Every neuron has three main parts: the cell body, the axon, and the axon terminal. We’ll focus mainly on the axon, which is a long and skinny structure that behaves a lot like a wire in an electrical circuit. Neurons communicate with one another by sending electrical signals down their axons and off to adjacent cells.

CTE Axon and Hair

Problems with the neuron

The axon’s long and spindly shape helps the neuron reach far away cells in different parts of the brain, but there are two problems that come with that shape:

  1. It makes the axons fragile, and prone to injury during concussion.

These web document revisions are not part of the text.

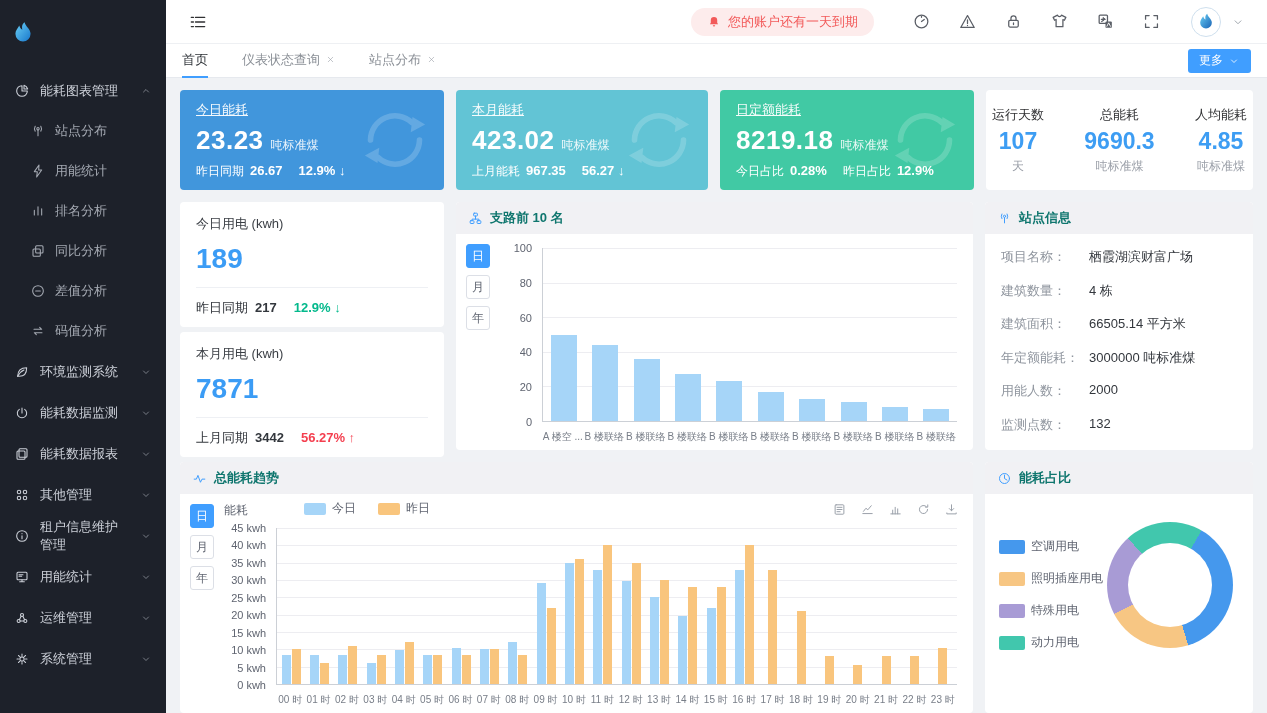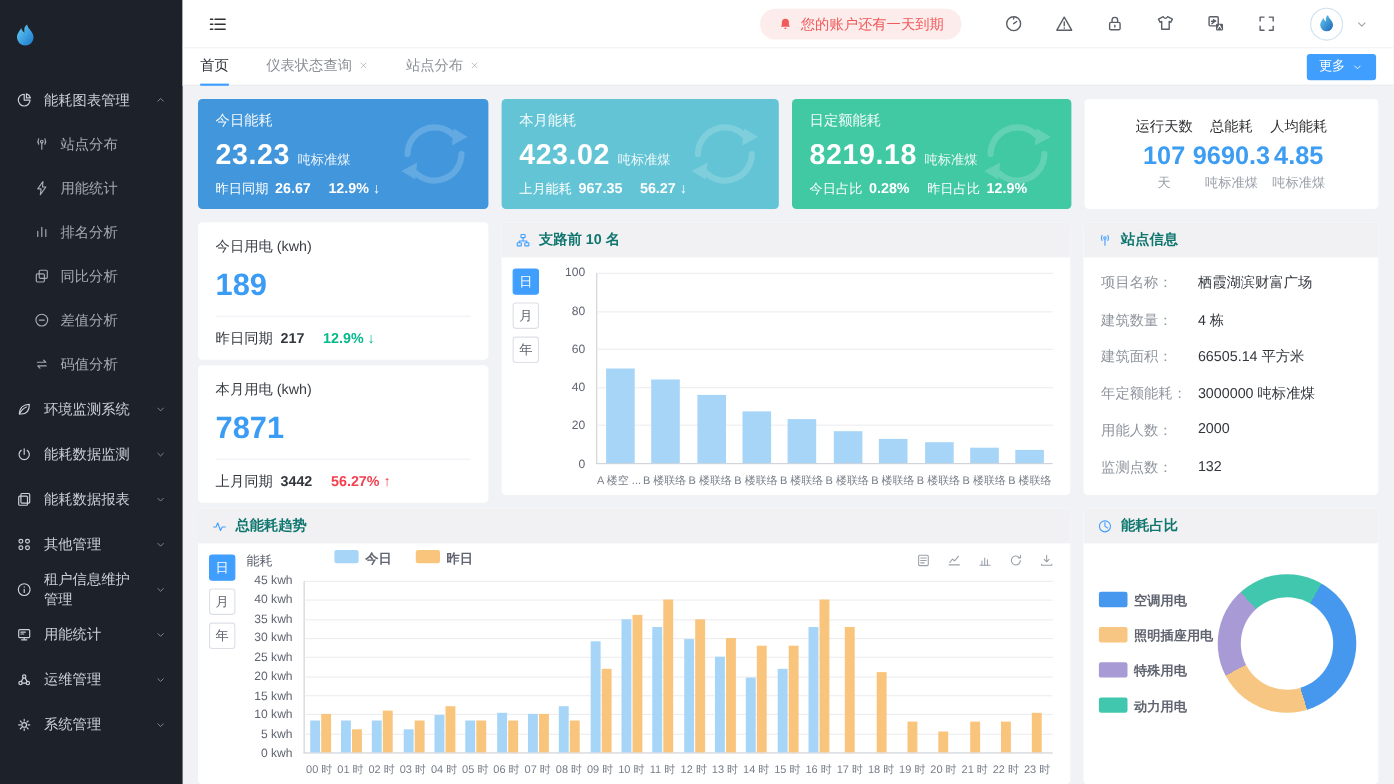--- a/index.html
+++ b/index.html
@@ -48,7 +48,7 @@
   
   .row1 { display:grid; grid-template-columns:264px 252px 254px 1fr; gap:12px; height:100px; }
   .card { border-radius:4px; color:#fff; padding:11px 16px; position:relative; overflow:hidden; }
-  .card-title { font-size:13px; opacity:.95; }
+  .card-title { font-size:13px; opacity:.95;text-decoration:underline; }
   .card-line2 { margin-top:6px; display:flex; align-items:baseline; gap:7px; }
   .card-value { font-size:26px; font-weight:bold; letter-spacing:.5px; }
   .card-unit { font-size:12px; opacity:.9; }

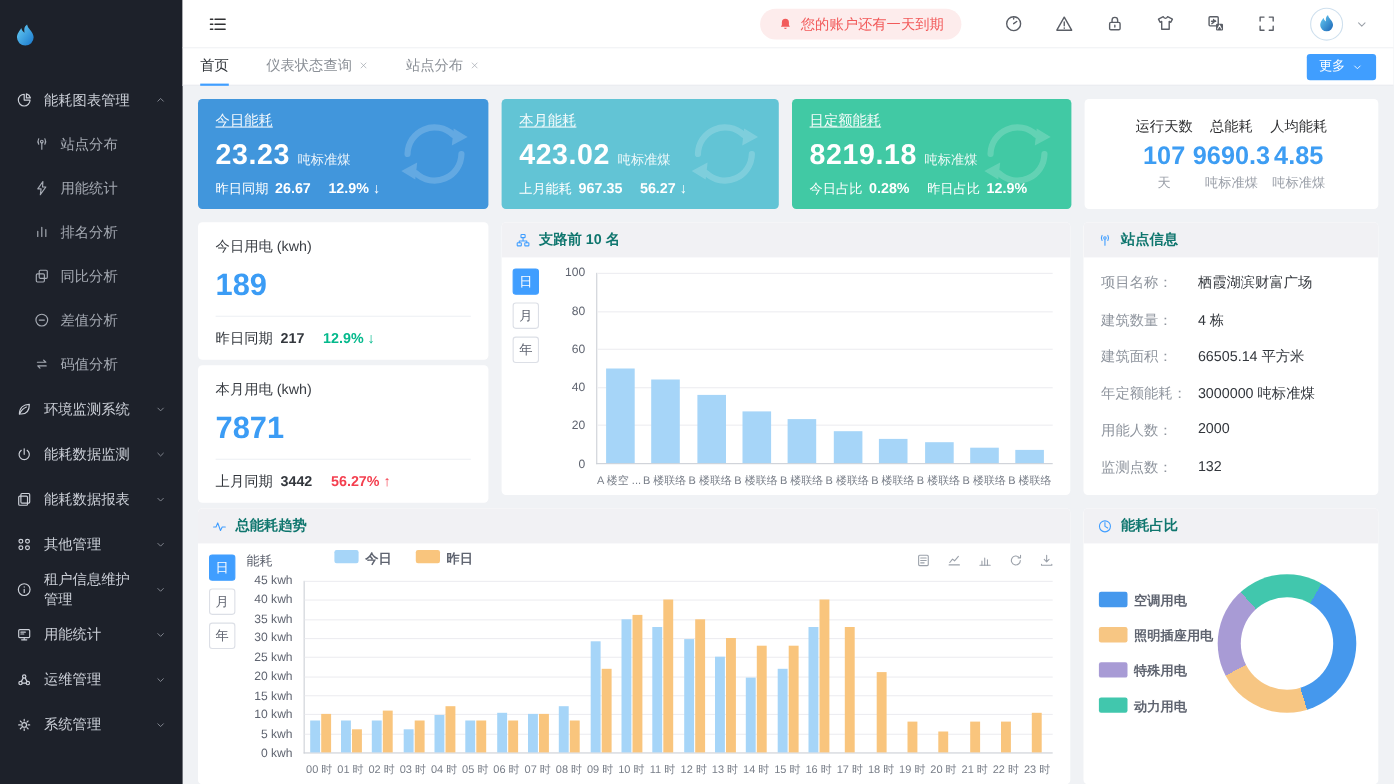--- a/index.html
+++ b/index.html
@@ -57,7 +57,7 @@
   .card-recycle { position:absolute; right:6px; top:8px; opacity:.18; color:#fff; }
   .card-recycle svg { width:86px; height:84px; }
 
-  .stats-card { background:#fff; border-radius:4px; display:flex; align-items:center; justify-content:center; text-align:center; padding:10px 6px; }
+  .stats-card { background:#fff; border-radius:4px; display:flex; align-items:center; justify-content:space-between; text-align:center; padding:10px 6px; }
   .stat-label { font-size:13px; color:#303133; }
   .stat-value { font-size:23px; font-weight:bold; color:#3d9df3; margin:4px 0 3px; }
   .stat-unit { font-size:12px; color:#9a9fa8; }

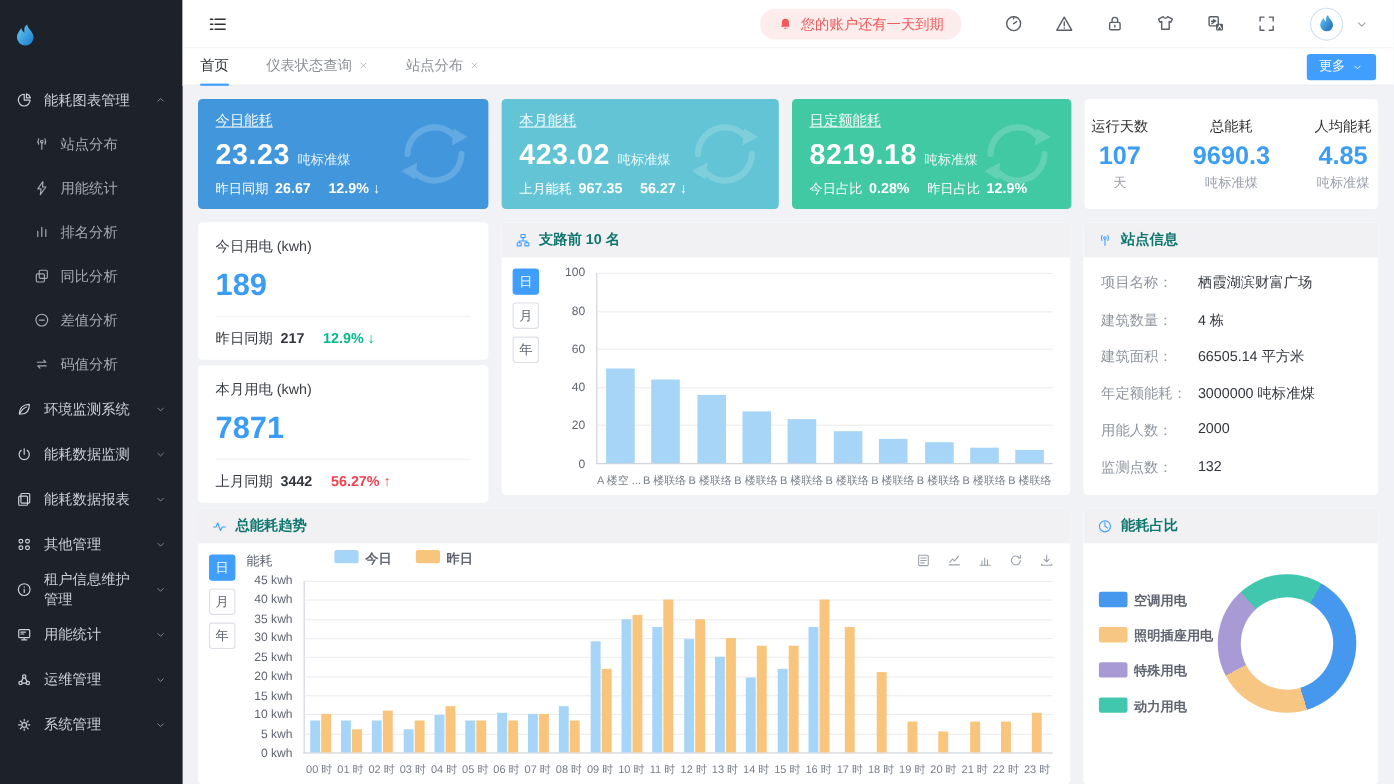--- a/index.html
+++ b/index.html
@@ -101,7 +101,7 @@
   .xlabel { flex:1; text-align:center; font-size:10px; color:#787e88; white-space:nowrap; }
   .axis-name { position:absolute; font-size:12px; color:#5f6470; top:-2px; left:4px; }
   .legend { position:absolute; top:-4px; left:84px; display:flex; gap:22px; z-index:2; }
-  .legend-item { display:flex; gap:6px; font-size:12px; color:#5f6470; cursor:pointer;font-weight:bold; }
+  .legend-item { display:flex; align-items:center; gap:6px; font-size:12px; color:#5f6470; cursor:pointer; }
   .legend-swatch { width:22px; height:12px; border-radius:2px; }
   .toolbox { position:absolute; top:-2px; right:4px; display:flex; gap:13px; color:#9ba1aa; z-index:2; }
   .toolbox .ic { cursor:pointer; }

Things tend to break at their weakest point, and the axon is very often the weak point for the neuron. After a concussion, damage to axons is much more common than damage to other parts of the cell. A damaged axon has more trouble sending its signals, interfering with the brain’s ability to do its job.

  1. It makes it difficult for the cells to distribute chemicals and materials to all areas of the cell.

Almost everything the cell needs to function is made in the cell body, but a lot of that stuff needs to be used along the axon or at the axon terminal. To get everything where it needs to go, the cell needs a transportation system.

Microtubules: a fragile transportation system

Microtubules

To help distribute chemicals and materials throughout the cell, neurons have a special transportation system, made up of tiny tubes called microtubules. These tubes run the length of the cell, helping materials from one end make it down to the other end.

To continue with our example, if the axon were as big as a regular wire, each microtubule would only be as wide as a single strand of hair.

Remember: axons are the weakest point of the neuron, making them the first thing to break during a concussion. Microtubules are much smaller and weaker than the axons, making them vulnerable not only to concussion, but also smaller impacts that may leave the axons intact.

Since these tubes are so small, they need help supporting their structure. A special protein called Tau helps keep everything together by sticking to the tubes outside. In healthy brains, this is where the story ends: Tau supports the microtubules, microtubules help the cells function, and the brain operates normally.

In diseased brains, however, the same protein that helped keep everything together can actually cause things to fall apart.

Tau proteins going haywire

If the microtubules break down, Tau proteins can float freely inside the cell. Under certain conditions, the free Tau proteins can change their shape (in a process called phosphorylation), causing them to clump together.

Once the clumps begin to form, they can spread to surrounding brain areas. At a certain point, the clumps take on a life of their own, and continue to grow and spread even without additional head impacts through a process known as prion spread. Scientists don’t yet know when this process begins, or if it happens to everyone who begins developing clumps or just in some people who are genetically pre-disposed.

What scientists do know is that the Tau in CTE spreads in a distinctive pattern that is unique to CTE. Scientists also believe that the slow spread of Tau clusters is likely one reason it takes so long for symptoms to show up – it takes a long time for the slow moving clumps to infect enough brain tissue to change brain function.